По самым скромным подсчетам, «Глория-а-Дьос» 6ыл самым большим кораблем, который видел Армитедж. Но выглядел он чрезвычайно неуклюже из-за высоких надстроек в форме башен, возведенных на корме и носу. Хотя три его мачты были местами поломаны, а паруса потрепаны и порваны штормами, но барельеф на корме галиона, рисующий картину торжества святого Габриэля над демоном Аполлионом, переливался яркими красками и был щедро позолочен.
Над золотым галионом развевалось личное знамя командовавшего им генерала. Любопытно, что испанцы чаще всего доверяли командование такими большими судами военным офицерам. Личное знамя смотрелось необычайно красиво.
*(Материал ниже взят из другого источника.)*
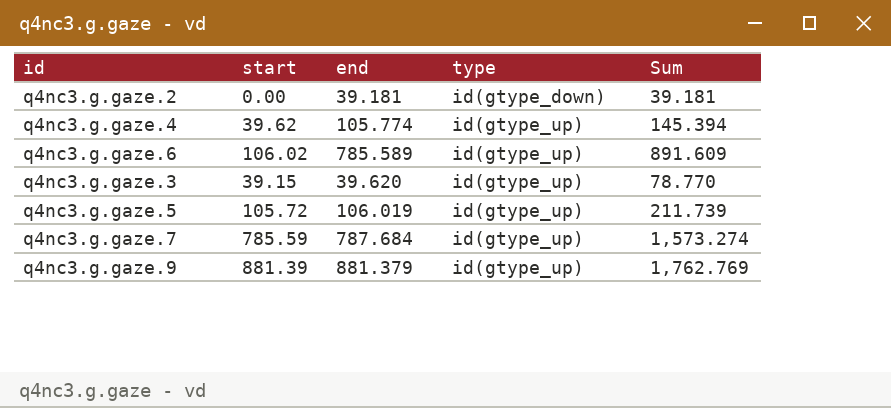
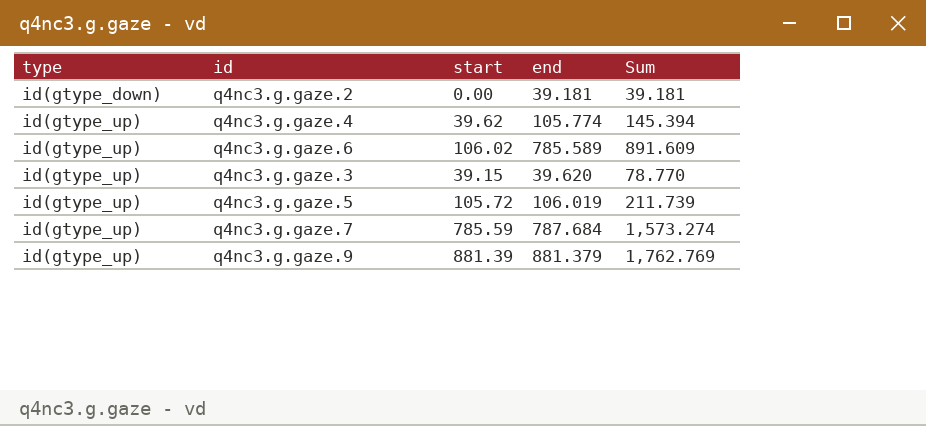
column type | position: 4 -> 1

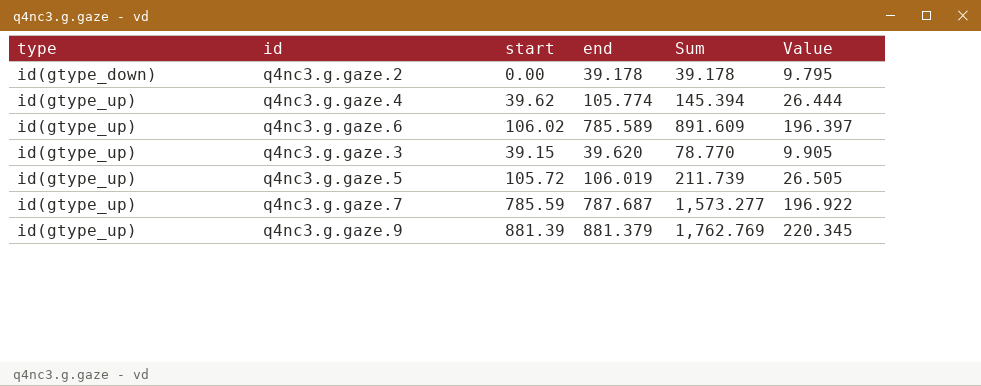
column Value | formula: none -> [end] * 0.25
q4nc3.g.gaze.2 | end: 39.181 -> 39.178
q4nc3.g.gaze.2 | Sum: 39.181 -> 39.178
q4nc3.g.gaze.7 | end: 787.684 -> 787.687
q4nc3.g.gaze.7 | Sum: 1,573.274 -> 1,573.277

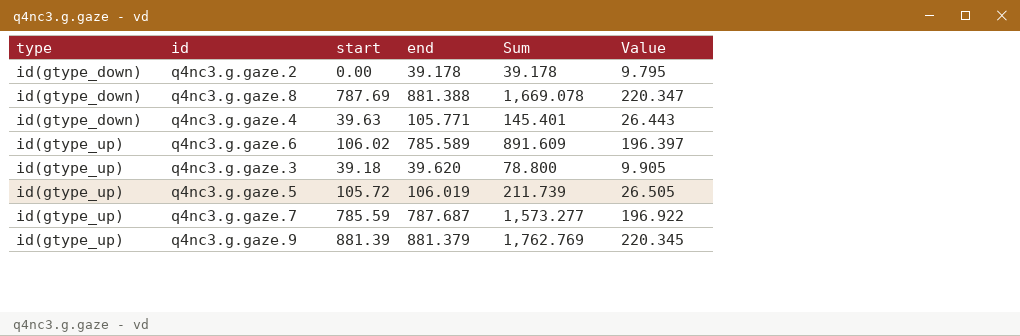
row q4nc3.g.gaze.8: none -> id(gtype_down) | 787.69 | 881.388 | 1,669.078 | 220.347
q4nc3.g.gaze.4 | type: id(gtype_up) -> id(gtype_down)
q4nc3.g.gaze.4 | start: 39.62 -> 39.63
q4nc3.g.gaze.4 | end: 105.774 -> 105.771
q4nc3.g.gaze.4 | Sum: 145.394 -> 145.401
q4nc3.g.gaze.4 | Value: 26.444 -> 26.443
q4nc3.g.gaze.3 | start: 39.15 -> 39.18
q4nc3.g.gaze.3 | Sum: 78.770 -> 78.800

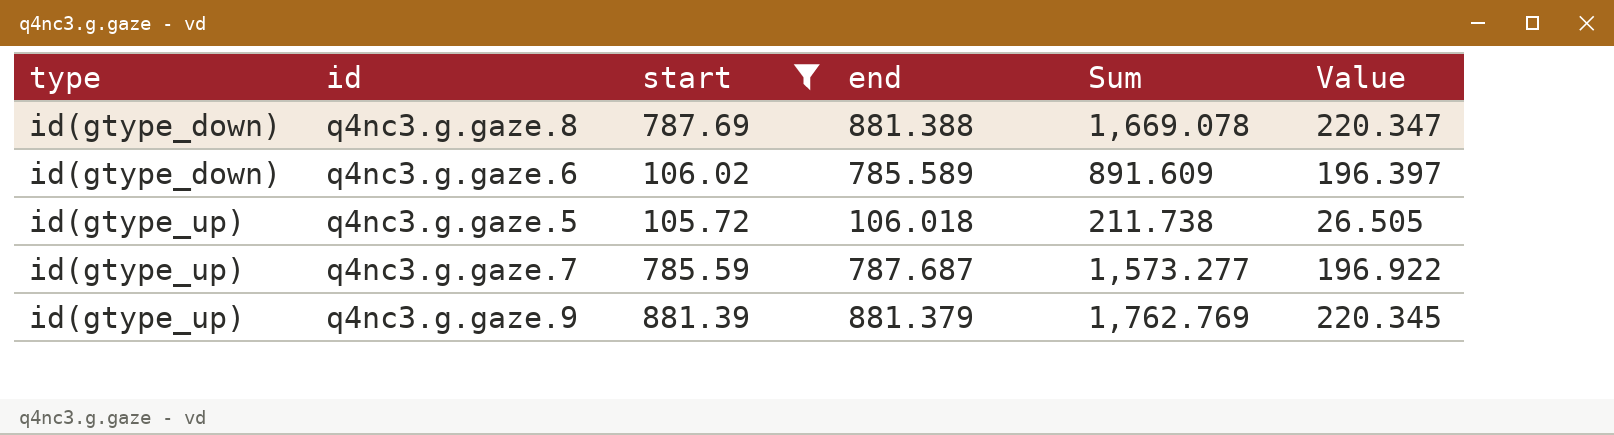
filter: none -> start >= 105.72
q4nc3.g.gaze.6 | type: id(gtype_up) -> id(gtype_down)
q4nc3.g.gaze.5 | end: 106.019 -> 106.018
q4nc3.g.gaze.5 | Sum: 211.739 -> 211.738

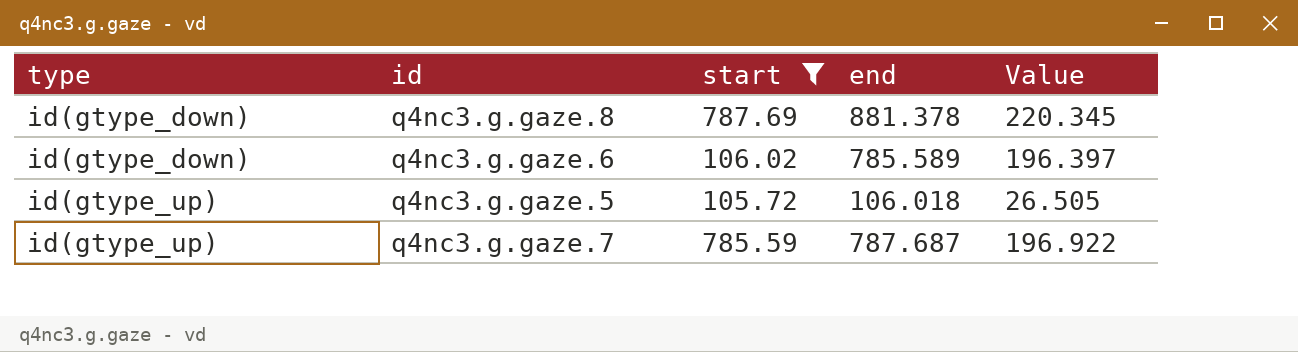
column Sum | formula: [start] + [end] -> none
row q4nc3.g.gaze.9: id(gtype_up) | 881.39 | 881.379 | 1,762.769 | 220.345 -> none
q4nc3.g.gaze.8 | end: 881.388 -> 881.378
q4nc3.g.gaze.8 | Value: 220.347 -> 220.345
На нем были изображены три черных головы мавров на фоне диагональных голубых и золотых полос.
— Фу! — Портовый врач Гонсало де Эрреро зажал нос, набухший и покрасневший от слишком разгульной жизни. — Да здесь, похоже, и правда дело плохо.
Когда карантинные власти и лютеранин поднялись на борт, начался отлив, и «Глория-а-Дьос» почти села на дно под пронзительные вопли чаек, крачек и других морских птиц.
Армитедж, из последних сил сдерживая приступ рвоты, увидел, что палубу корабля с сокровищами можно было сравнить только со свинарником. Капитанский мостик тоже выглядел довольно жалко, хотя там и было почище. Там, на мостике, под ярким желтым навесом стоял генерал-лейтенант Энрико де Браганса — португалец, многие из которых служили в испанских войсках.